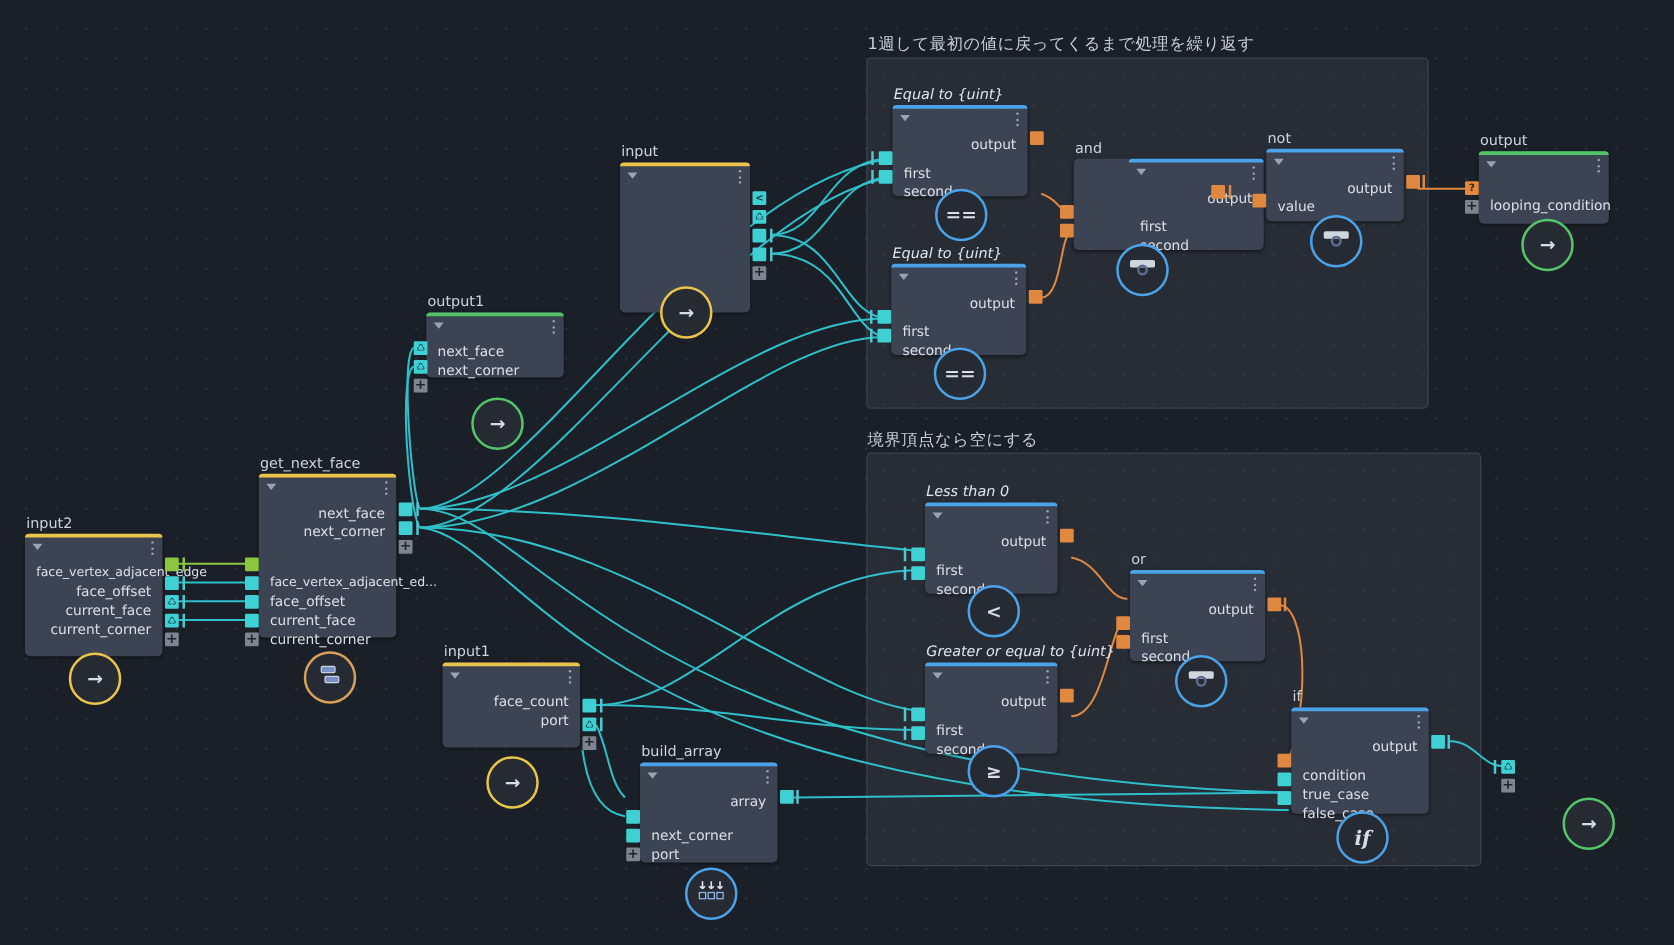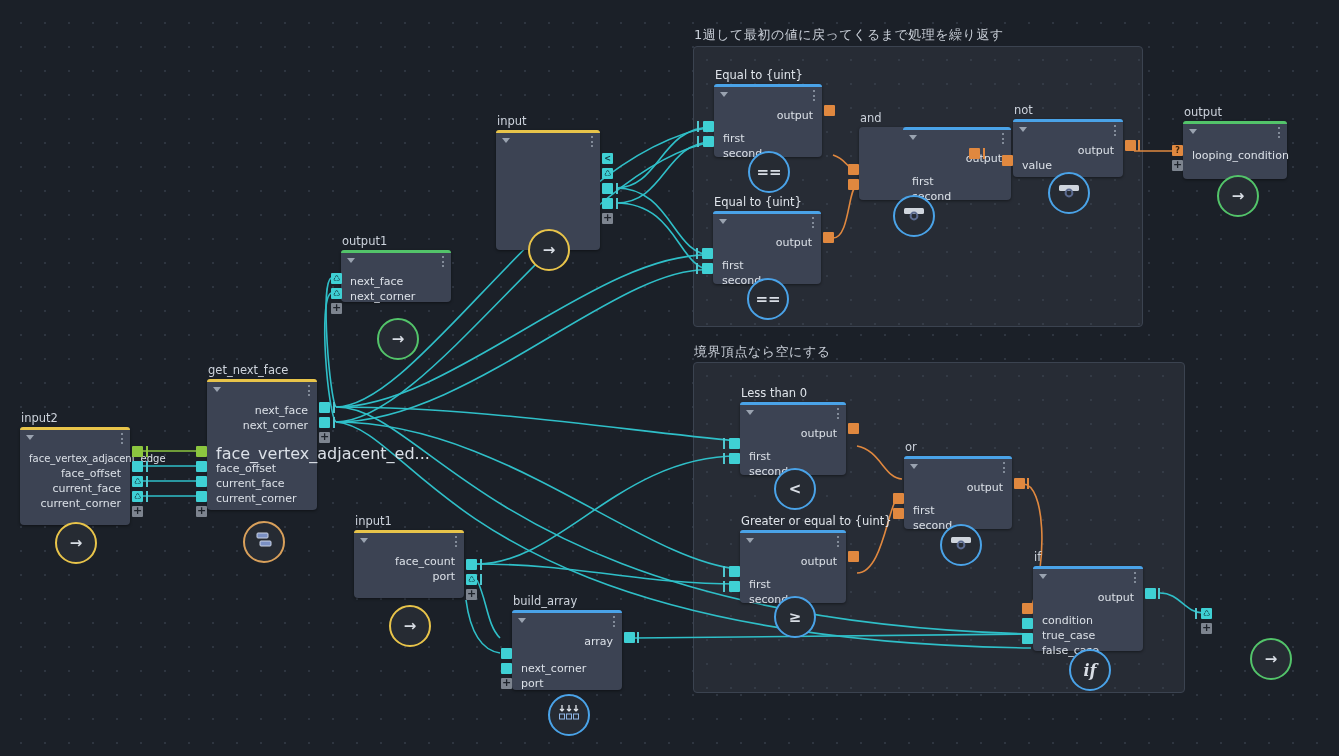"Equal to {uint}" .node-label.italic { font-style: none -> italic }
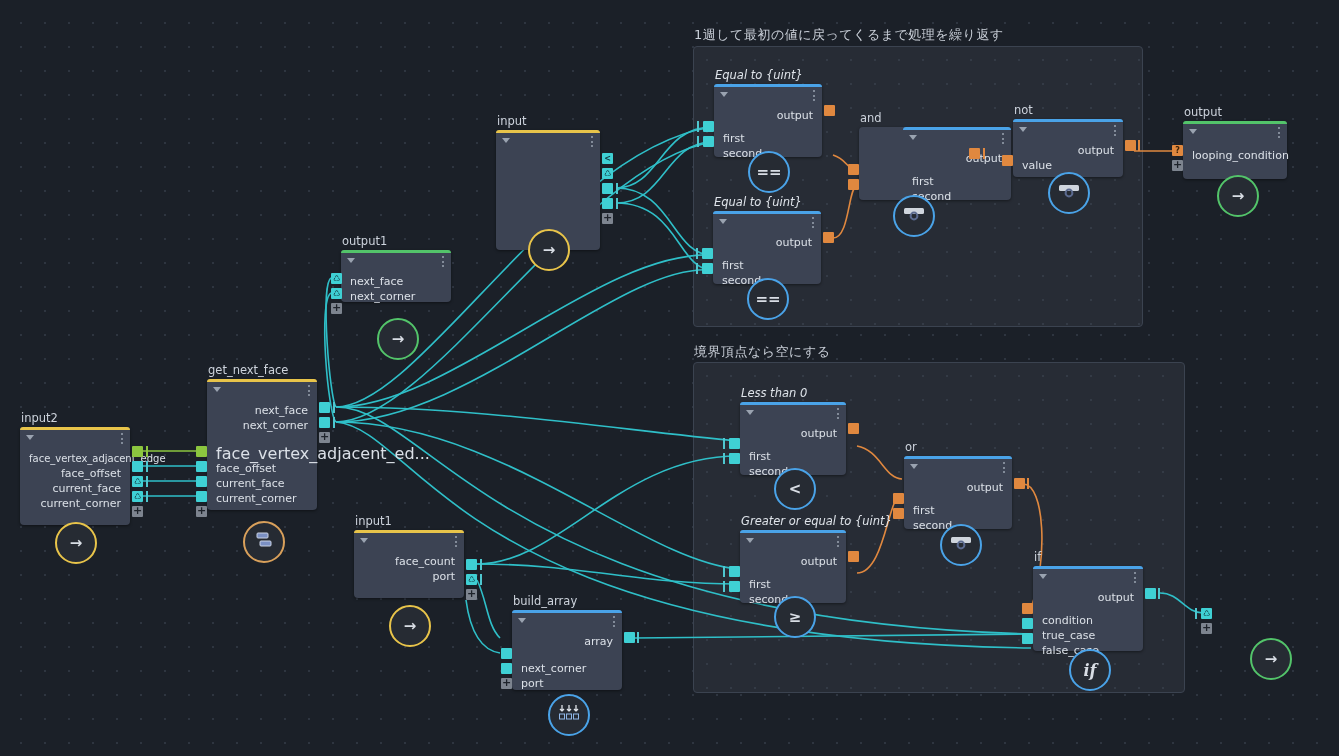"looping_condition" div.row { margin-top: 3px -> 12px }
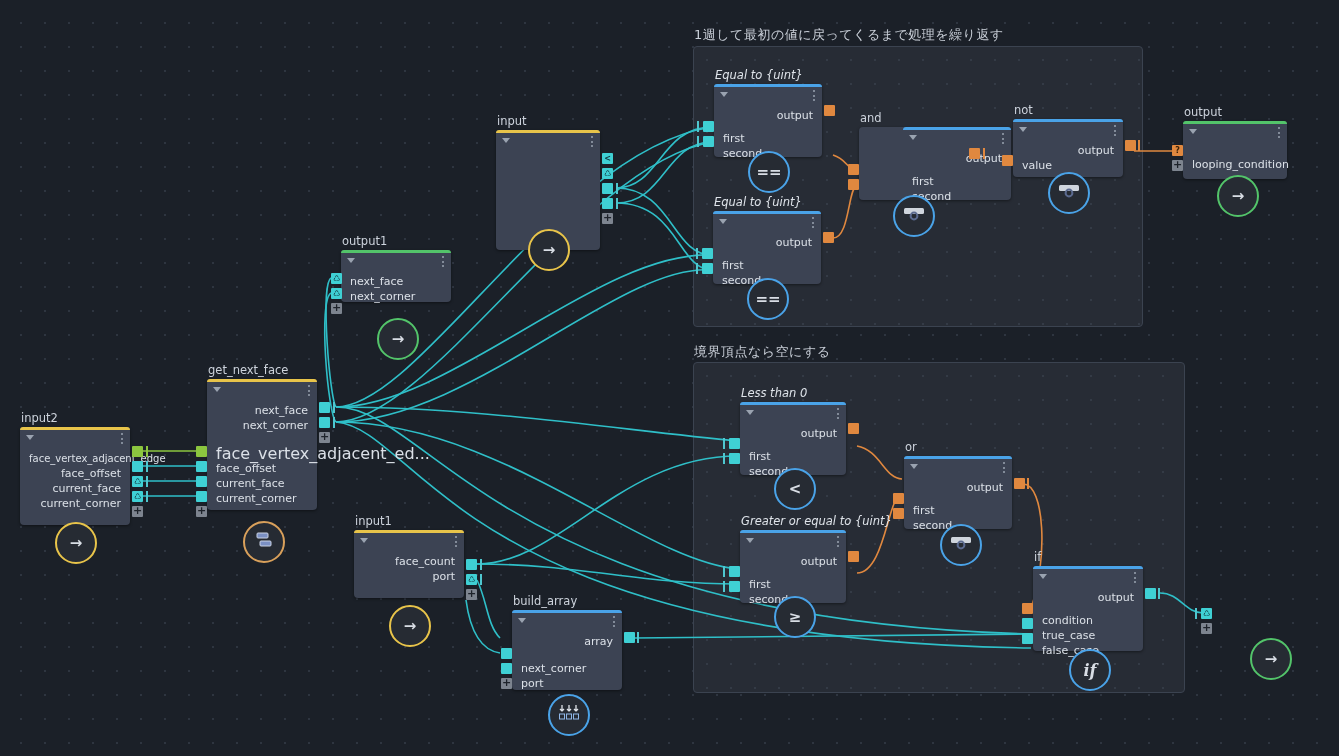"face_vertex_adjacent_ed..." div.row { font-size: 16px -> 10px; margin-top: 13px -> 26px }
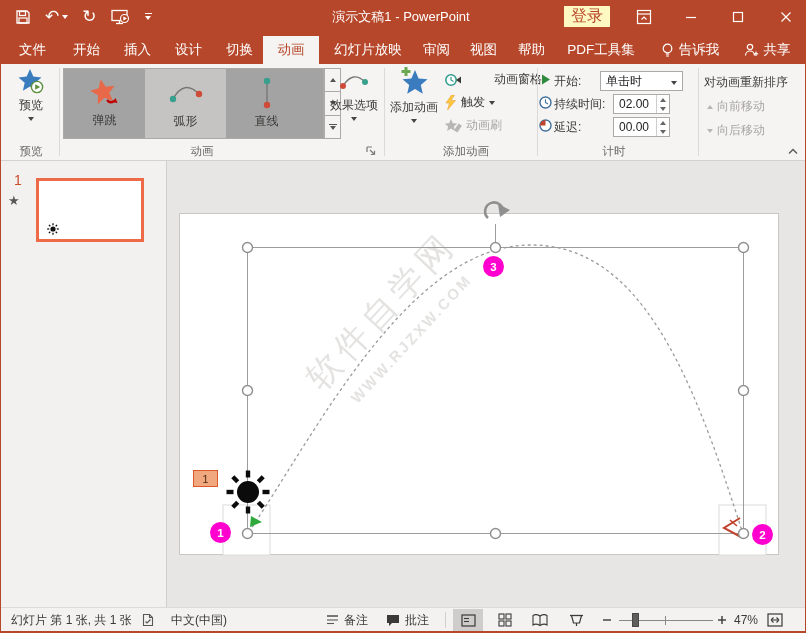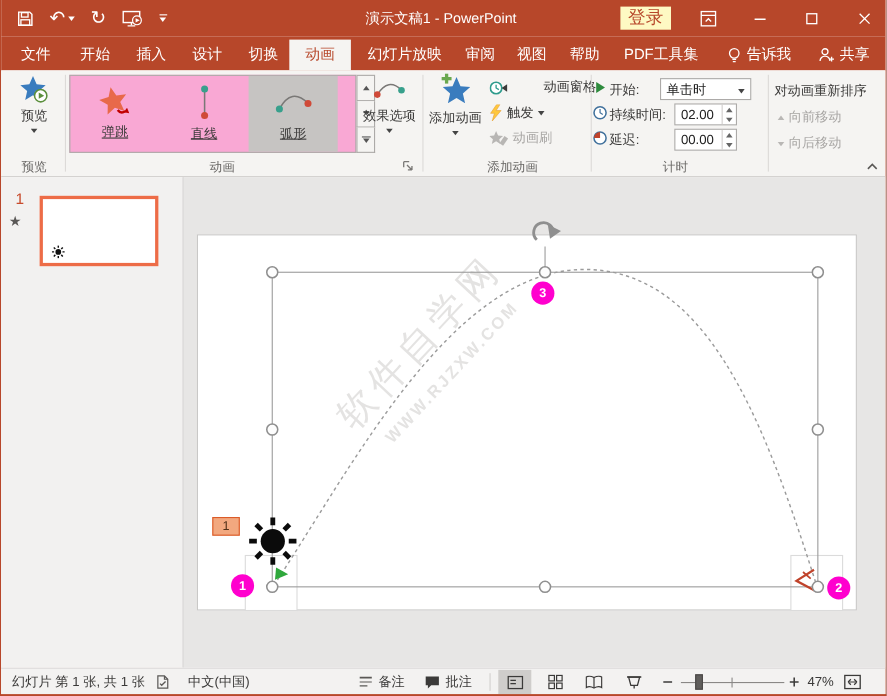"弹跳" .gallery { background: #f9a8d4 -> #a3a3a3; text-decoration: underline -> none }
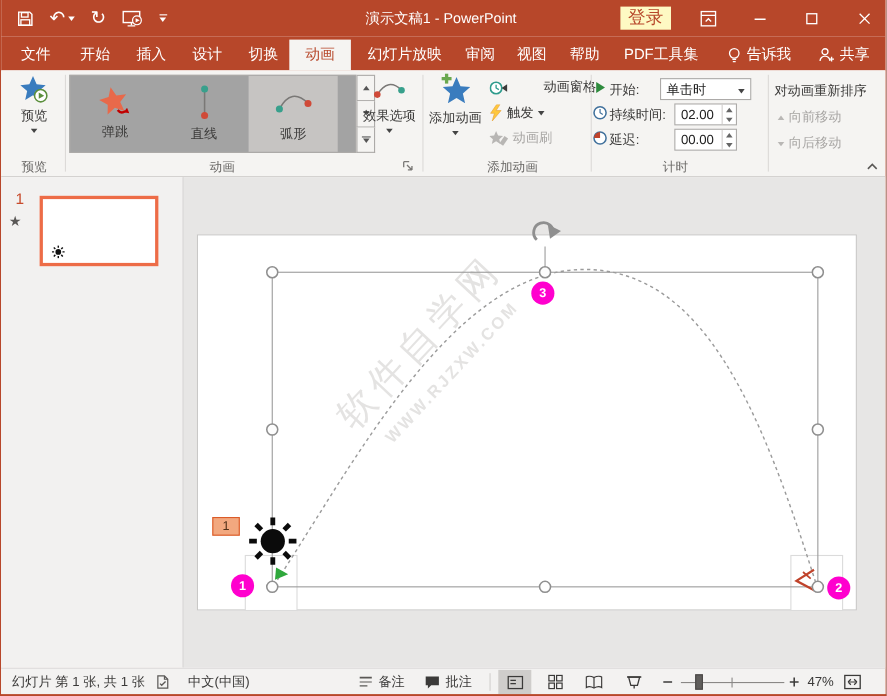"直线" div.gal-item { order: before "弧形" -> after "弧形" }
_ _ _ _
- [Problem details] The pictures are not wanted, but every line of the listing should be duplicated exactly.

- [Reply]
"Equal to {uint}" .node-label.italic { font-style: none -> italic }
"looping_condition" div.row { margin-top: 3px -> 12px }
"face_vertex_adjacent_ed..." div.row { font-size: 16px -> 10px; margin-top: 13px -> 26px }
"弹跳" .gallery { background: #f9a8d4 -> #a3a3a3; text-decoration: underline -> none }
"直线" div.gal-item { order: before "弧形" -> after "弧形" }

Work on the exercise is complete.